Tuesday, February 17, 2009

Duke Sports Medicine meets Duke Lemur Center

Dr. Dean Taylor and his surgical fellow, Dr. Alfred Cook are delighted with the outcome for one of their most unusual patients - Wizard, a collared lemur.
For Dr. Dean Taylor, Orthopaedic Surgeon with Duke Sports Medicine, and his fellow, Dr. Alfred Cook seeing patients like Duke athletes: basketball player, Greg Paulus; swimmer, Ashley Twichell, and tennis player, Jared Pinsky is all in a day's work. But Duke Sports Medicine serves athletes of all levels and ages, so they are used to seeing patients who names are less well-known. Still, February 13 was special. Duke Sports Medicine added a category to patients served: athletes of all levels, ages, and species!


Dr. Taylor repositions Wizard's dislocated elbow.
Wizard, a 13-year-old collared lemur had dislocated her elbow and fractured her radius.
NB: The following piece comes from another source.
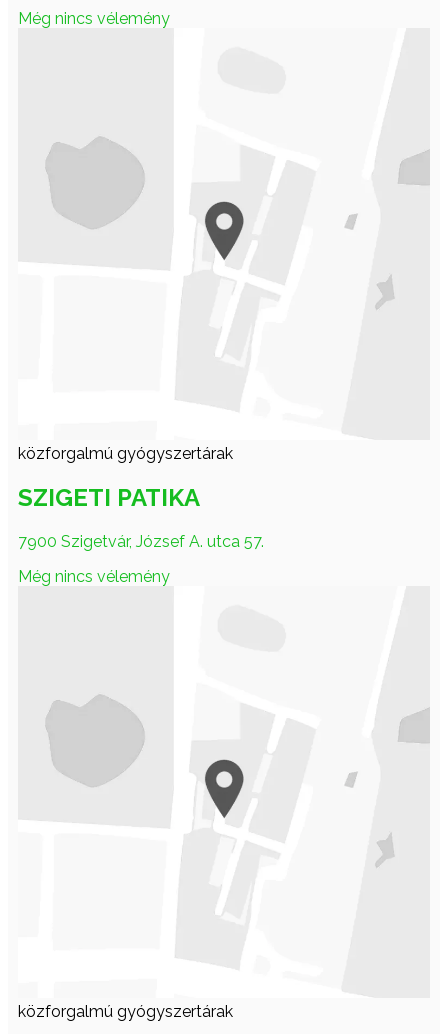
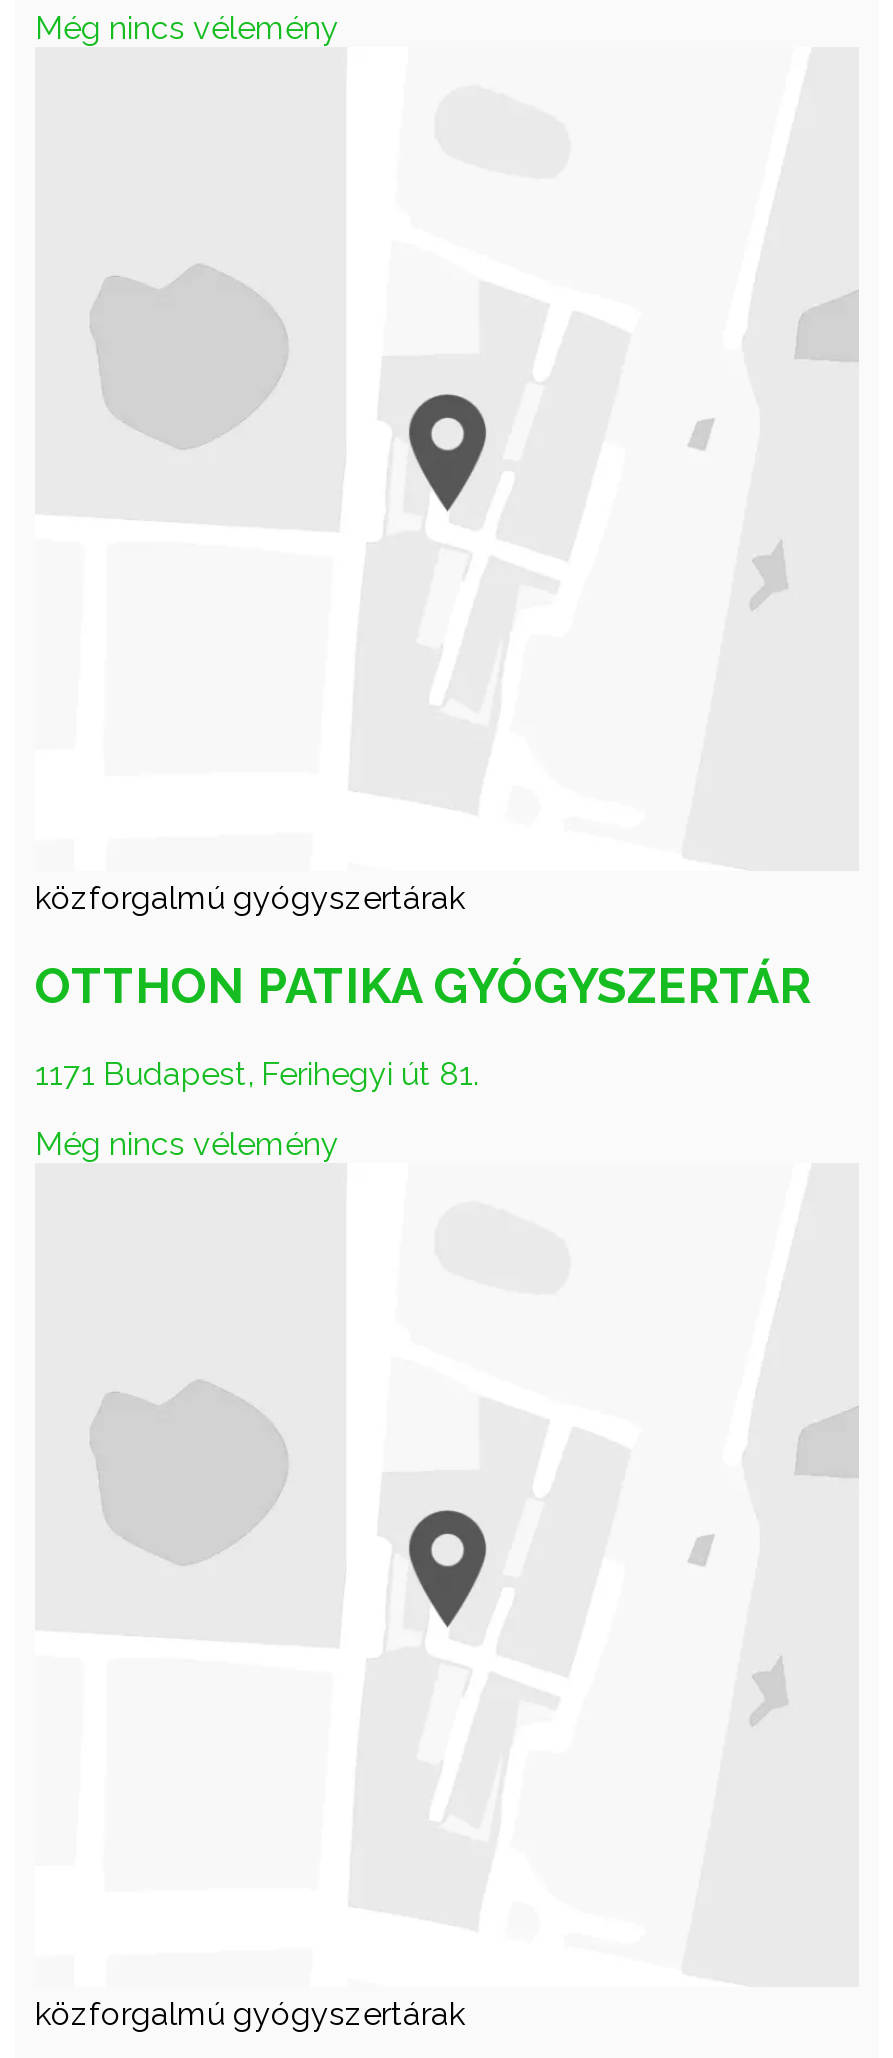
- SZIGETI PATIKA
+ OTTHON PATIKA GYÓGYSZERTÁR

- 7900 Szigetvár, József A. utca 57.
+ 1171 Budapest, Ferihegyi út 81.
While lemurs are masters at leaping and climbing, occasionally they miss a jump or land on a branch that breaks under their weight. In the wild, this would have been a debilitating, if not finally fatal injury. At the Duke Lemur Center, however, the Primate Technicians are on the ball, and Wizard's injury was quickly spotted. Wizard was treated by the world's leading Lemur Veterinarians, Drs. Cathy Williams and Dr. Bobby Schopler. Drs Williams' and Schopler's care was swift and appropriate.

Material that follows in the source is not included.